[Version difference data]
○ ○ ○ ○ ○

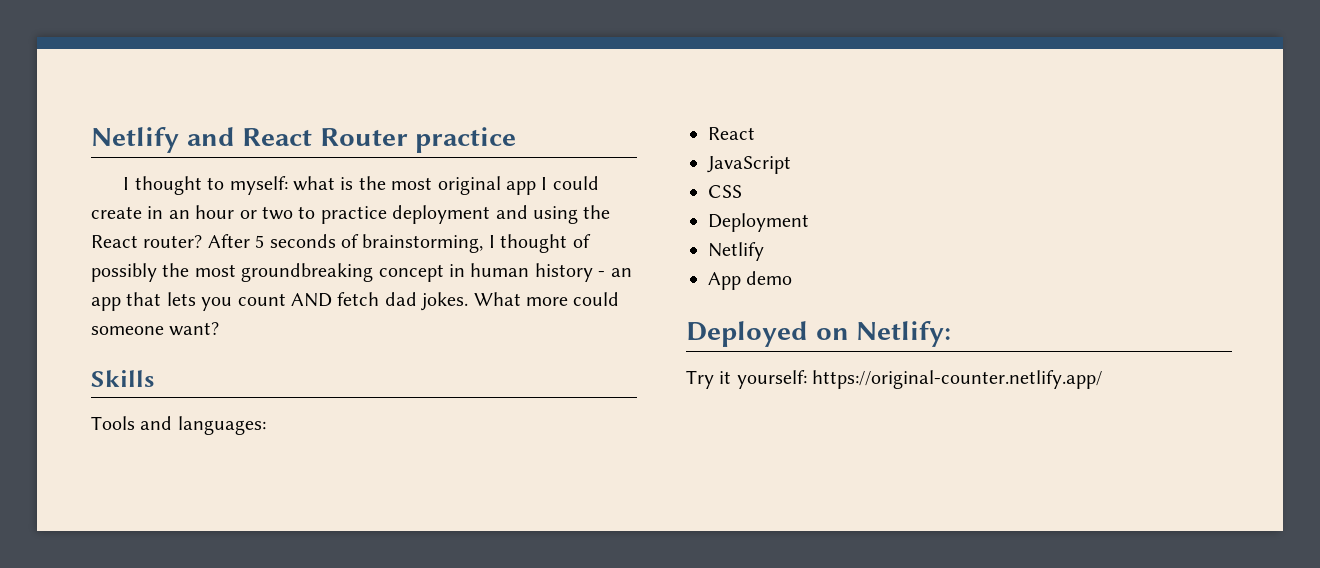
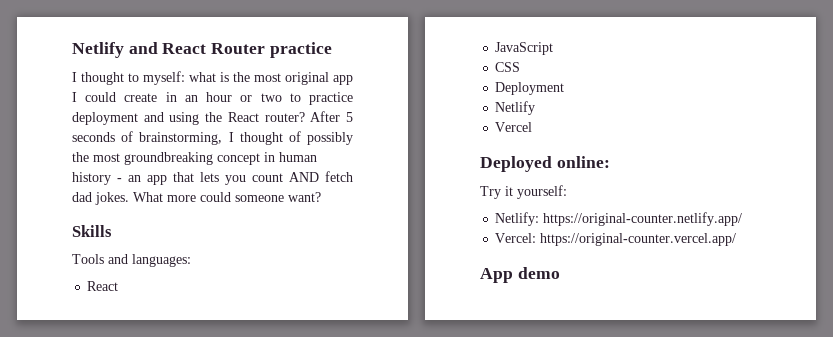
- App demo
+ Vercel
- Deployed on Netlify:
+ Deployed online:
- Try it yourself: https://original-counter.netlify.app/
+ Try it yourself:
+ Netlify: https://original-counter.netlify.app/
+ Vercel: https://original-counter.vercel.app/
+ App demo

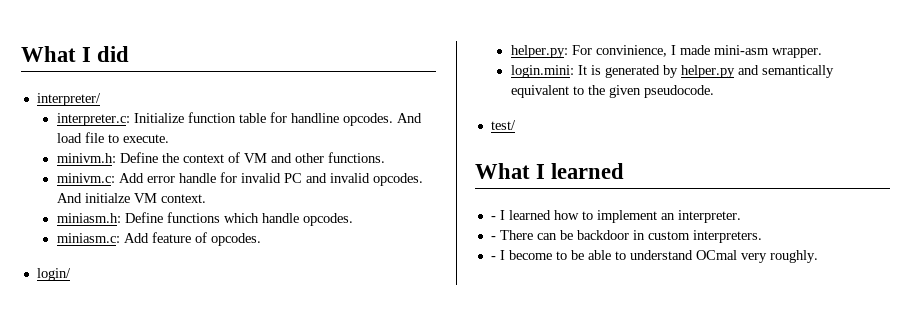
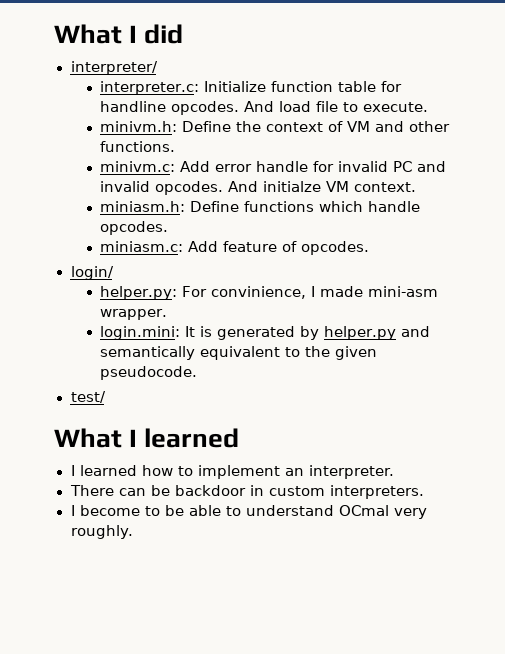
- - I learned how to implement an interpreter.
+ I learned how to implement an interpreter.
- - There can be backdoor in custom interpreters.
+ There can be backdoor in custom interpreters.
- - I become to be able to understand OCmal very roughly.
+ I become to be able to understand OCmal very roughly.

○ ○ ○ ○ ○

Work order: Please retype every record exactly, leaving the pictures out.

Solution:
- App demo
+ Vercel
- Deployed on Netlify:
+ Deployed online:
- Try it yourself: https://original-counter.netlify.app/
+ Try it yourself:
+ Netlify: https://original-counter.netlify.app/
+ Vercel: https://original-counter.vercel.app/
+ App demo

- - I learned how to implement an interpreter.
+ I learned how to implement an interpreter.
- - There can be backdoor in custom interpreters.
+ There can be backdoor in custom interpreters.
- - I become to be able to understand OCmal very roughly.
+ I become to be able to understand OCmal very roughly.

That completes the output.